CELL NOTES 16/3/09
ICE BREAKER
When were you last on your own entirely for more that three hours?
THEME
Solitude and slowing down
Reading; Psalm 46
SERMON OUTLINE
1) The widespread disease of “hurry-sickness”.
2) The world is always speeding up; many people wish there were more hours in the day.
3) Do you get irritated easily if you have to wait, get frustrated if you chose a slower queue at Tesco, frequently multitask?
4) Did God get the equation of tasks to be done and time available wrong?
5) The impact of hurry is
Superficiality
Less ability to receive and share love
6) Psalm 46 : 10. Jesus frequently sought solitude. Are you trying to go faster than Jesus?

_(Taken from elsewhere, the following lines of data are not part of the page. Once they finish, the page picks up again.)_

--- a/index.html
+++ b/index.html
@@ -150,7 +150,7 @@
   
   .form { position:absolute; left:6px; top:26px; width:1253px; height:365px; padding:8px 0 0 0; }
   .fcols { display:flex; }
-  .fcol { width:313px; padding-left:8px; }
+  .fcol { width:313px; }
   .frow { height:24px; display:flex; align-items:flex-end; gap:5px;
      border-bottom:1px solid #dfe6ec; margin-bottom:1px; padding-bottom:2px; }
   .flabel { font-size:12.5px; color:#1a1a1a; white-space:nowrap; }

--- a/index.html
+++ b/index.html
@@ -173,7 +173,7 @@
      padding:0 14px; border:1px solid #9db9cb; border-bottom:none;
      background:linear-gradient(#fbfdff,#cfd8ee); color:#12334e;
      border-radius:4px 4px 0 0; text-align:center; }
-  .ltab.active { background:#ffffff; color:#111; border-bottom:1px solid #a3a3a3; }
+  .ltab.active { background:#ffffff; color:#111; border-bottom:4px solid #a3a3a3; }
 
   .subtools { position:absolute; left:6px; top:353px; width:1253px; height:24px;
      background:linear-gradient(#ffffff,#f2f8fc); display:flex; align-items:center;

7) Part of becoming like Jesus is to reverse long-acquired bad habits – dieing to self (Mat 10 ; 39). The role of spiritual disciplines is to reverse these, and enable us genuinely to live under the authority of Jesus.
8) Examples of habits that need reversing, because they are the opposite of Jesus’ nature are scorn, anger, manipulation, revenge, spite, covetousness, collusion with wrong. These can often be our instinctive reactions in certain circumstances. Being like Jesus means we react instinctively like Him instead.

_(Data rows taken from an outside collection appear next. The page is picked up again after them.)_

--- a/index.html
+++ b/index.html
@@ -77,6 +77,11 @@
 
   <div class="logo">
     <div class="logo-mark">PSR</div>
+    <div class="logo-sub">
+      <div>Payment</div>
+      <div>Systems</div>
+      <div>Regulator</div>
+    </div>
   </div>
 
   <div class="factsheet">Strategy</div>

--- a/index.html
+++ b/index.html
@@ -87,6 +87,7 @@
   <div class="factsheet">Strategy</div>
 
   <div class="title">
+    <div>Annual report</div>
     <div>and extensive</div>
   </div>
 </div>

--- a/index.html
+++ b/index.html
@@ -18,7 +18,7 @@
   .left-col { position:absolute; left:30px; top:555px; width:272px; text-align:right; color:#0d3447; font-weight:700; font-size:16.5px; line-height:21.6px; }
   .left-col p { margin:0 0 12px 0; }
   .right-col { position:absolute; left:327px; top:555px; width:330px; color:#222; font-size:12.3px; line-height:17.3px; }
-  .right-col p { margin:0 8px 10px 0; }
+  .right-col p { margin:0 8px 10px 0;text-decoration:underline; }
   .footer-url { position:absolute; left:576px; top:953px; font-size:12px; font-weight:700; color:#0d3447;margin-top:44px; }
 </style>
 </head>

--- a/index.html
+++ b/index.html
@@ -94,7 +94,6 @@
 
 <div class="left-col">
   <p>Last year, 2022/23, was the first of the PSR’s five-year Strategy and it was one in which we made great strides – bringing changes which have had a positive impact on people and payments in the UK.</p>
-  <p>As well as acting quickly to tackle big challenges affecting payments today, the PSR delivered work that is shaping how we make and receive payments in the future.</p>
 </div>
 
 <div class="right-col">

9) Silence and solitude are disciplines of abstinence. When we practise these we give space to come to terms with who we really are, and space for the Holy Sprit to reverse bad things and replace them with kingdom responses.
10) Dallas Willard “The idea of doing nothing proves absolutely terrifying to most people I speak with. But at least, the person who is capable of doing nothing might be capable of refraining from doing the wrong thing, and then perhaps he or she would be better able to do the right thing.”
11) Luke 5 : 16. What is your equivalent?
QUESTIONS OF APPLICATION
Read the passage.
1) What was your reaction to Sunday’s message? What does Psalm 46 : 10 mean to you? How has that been expressed in your experience?
3) When are you most prone to hurry, or to feel overwhelmed by life’s demands? What is your answer to the question in point 4 of the sermon?
4) How do you feel about the list of habits in point 8 of the sermon?
5) In practice, how might you slow down, and find silence and solitude? How do you feel about these things?
6) What do you make of the Dallas Willard comment?